With criticism you’ve always got something to latch on to, for things to revolve around, no matter how digressive you get, with fiction that doesn’t really exist, you’re freer, which is cool but also scarier. I’d be drawing on the same writers and things that inspire me but some more than others. George V. Higgins doesn’t really come into play so much if you’re writing music criticism, because his novels are 90% dialogue, but in fiction he’s someone who I think is essential to have in the back of your mind. I wrote fiction first. A few short stories, several abortive attempts at novels, the first of which when I was 14 or so which was an inevitably embarrassingly terrible bildungsroman inspired equally by Rancid songs and American Pie where the barely-veiled version of me was supposed to get laid at the end of the story. Thankfully it is lost in a dead computer. The furthest I got into any novel was 35000 words or so into a post-apocalyptic thing which did have some nice stuff in it I think but didn’t really hang together at all and was pretty structurally sexist in a lot of ways. I’ve cannibalised bits from that that I thought were worth saving into other stuff. I really started writing music criticism out of frustration that albums I liked and bands I loved weren’t being written about it the way I felt they deserved to be written about. Then the Is This Punk Rock? blog basically began as a joke that got out of hand and I ended up writing 150,000 on it.
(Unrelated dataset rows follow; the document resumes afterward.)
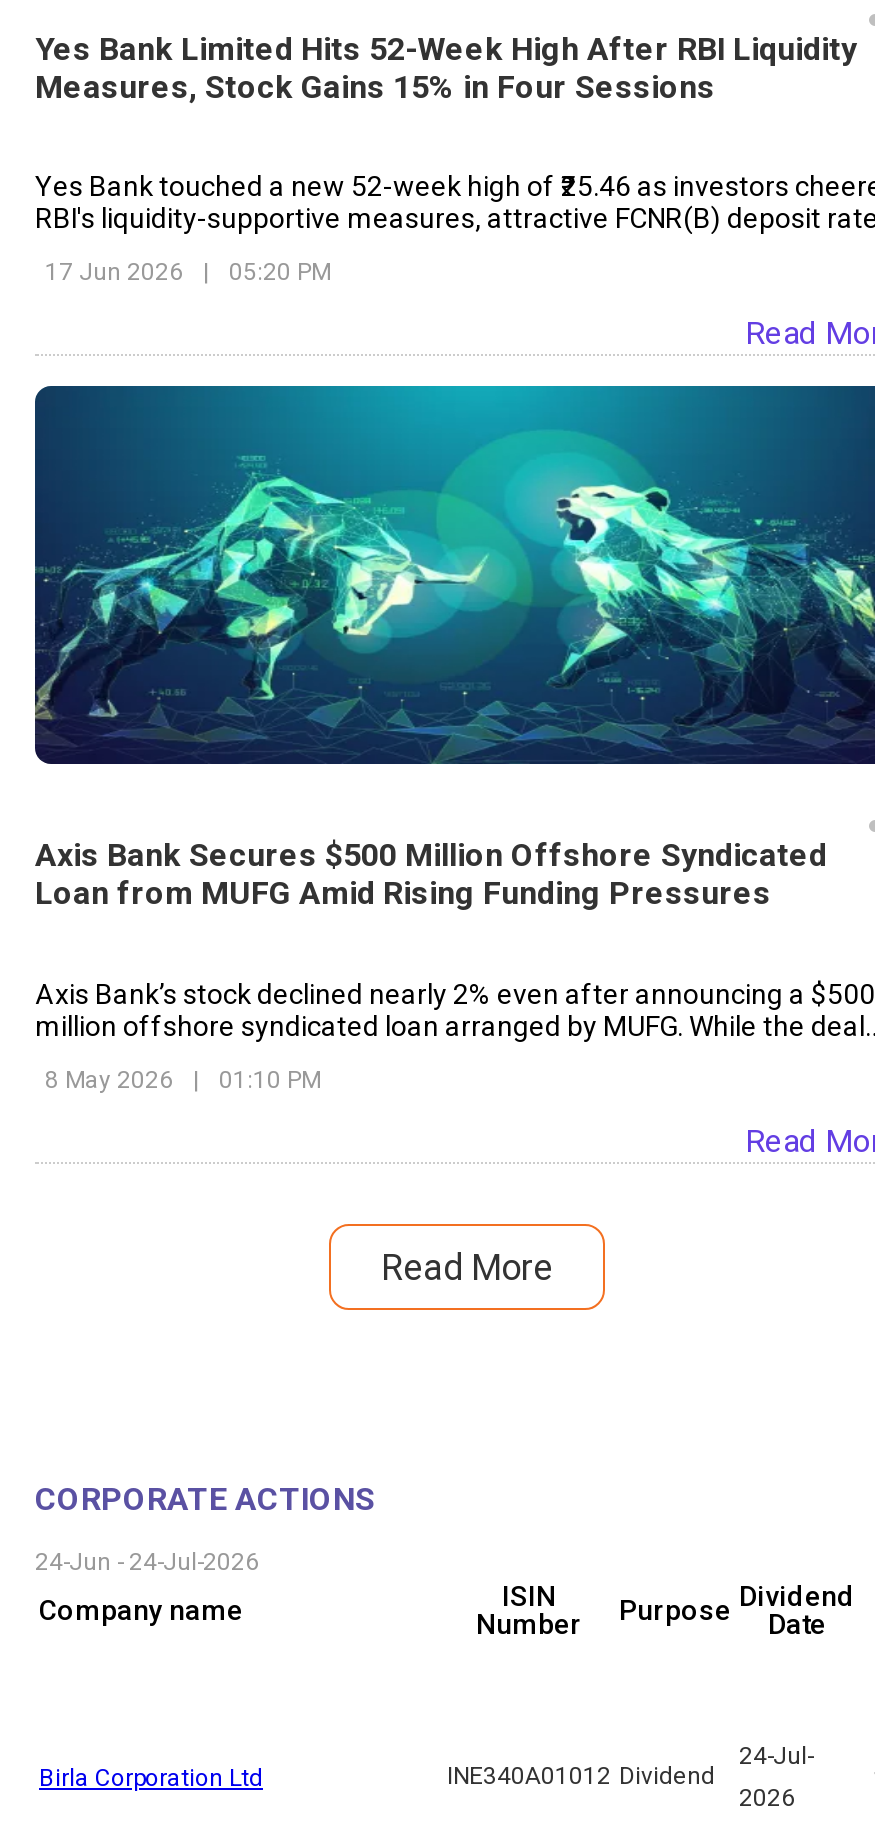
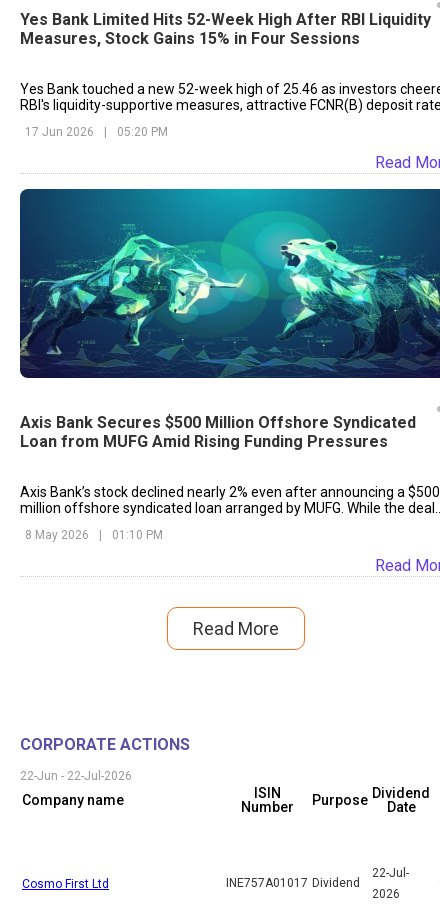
- 24-Jun - 24-Jul-2026
+ 22-Jun - 22-Jul-2026

- 24-Jul-
+ 22-Jul-

- Birla Corporation Ltd
- INE340A01012 Dividend
+ Cosmo First Ltd
+ INE757A01017 Dividend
I did get kind of disillusioned with writing fiction for a while mainly cos I just decided that real shit was more important, knowing real people and having genuine experiences seemed more worthwhile than flattening encounters into caricatures, stuffing the tough entanglement of life into plots and paragraphs just felt trite. I realised that in some ways I’d been using it as a crutch to distract from the fact that I was not in a great place in my life in a lot of ways. I still feel that in some ways. I want to get back into to writing more fiction, but hopefully I’m better situated to craft something that doesn’t ring as false as a lot of the stuff I penned felt.
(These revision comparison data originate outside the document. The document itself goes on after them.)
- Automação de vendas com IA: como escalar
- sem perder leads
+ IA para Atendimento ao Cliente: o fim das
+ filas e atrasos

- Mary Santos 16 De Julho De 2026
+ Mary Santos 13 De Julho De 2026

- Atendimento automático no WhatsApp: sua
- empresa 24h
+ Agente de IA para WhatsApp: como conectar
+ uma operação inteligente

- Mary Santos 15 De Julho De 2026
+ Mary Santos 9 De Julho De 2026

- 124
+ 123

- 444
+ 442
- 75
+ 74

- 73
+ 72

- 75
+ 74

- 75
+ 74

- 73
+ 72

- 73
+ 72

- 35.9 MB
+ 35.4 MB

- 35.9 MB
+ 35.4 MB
The punkPunk! thing happened cos I’d already started kinda thinking of that as a good descriptor for my writing and I googled it to see if anyone else had thought of it and I found the call for submissions so I punched up one of my older pieces and the guy liked it. The story’s kind of just a punk rock vignette, not much really happens. It’s inspired by a bunch of things people have said to me that have stuck with me all spliced together, a couple of situations I’ve been in. A weird thing is that there’s one part of the story, about people singing along to Doug Mulray’s fakepunk classic I’m a Punk, which was not based on my personal experience, but a few months after I submitted the story and it got accepted, I was in a bar after a show where that happened and I felt like I was living in a Goosebumps story about a magic typewriter. Maybe I really should’ve persevered with that terrible novel at 14.

Alright, to wrap up, let’s pretend you sang in a classic 80s hardcore band. ‘So finally, Joe, what do you have to say to the kids?’

I can’t think of much that wouldn’t be incredibly patronising, so I guess just: try not to act like a prick, don’t be too hard on yourself when you inevitably end up acting like a prick. And up the punx, whatever that means for you.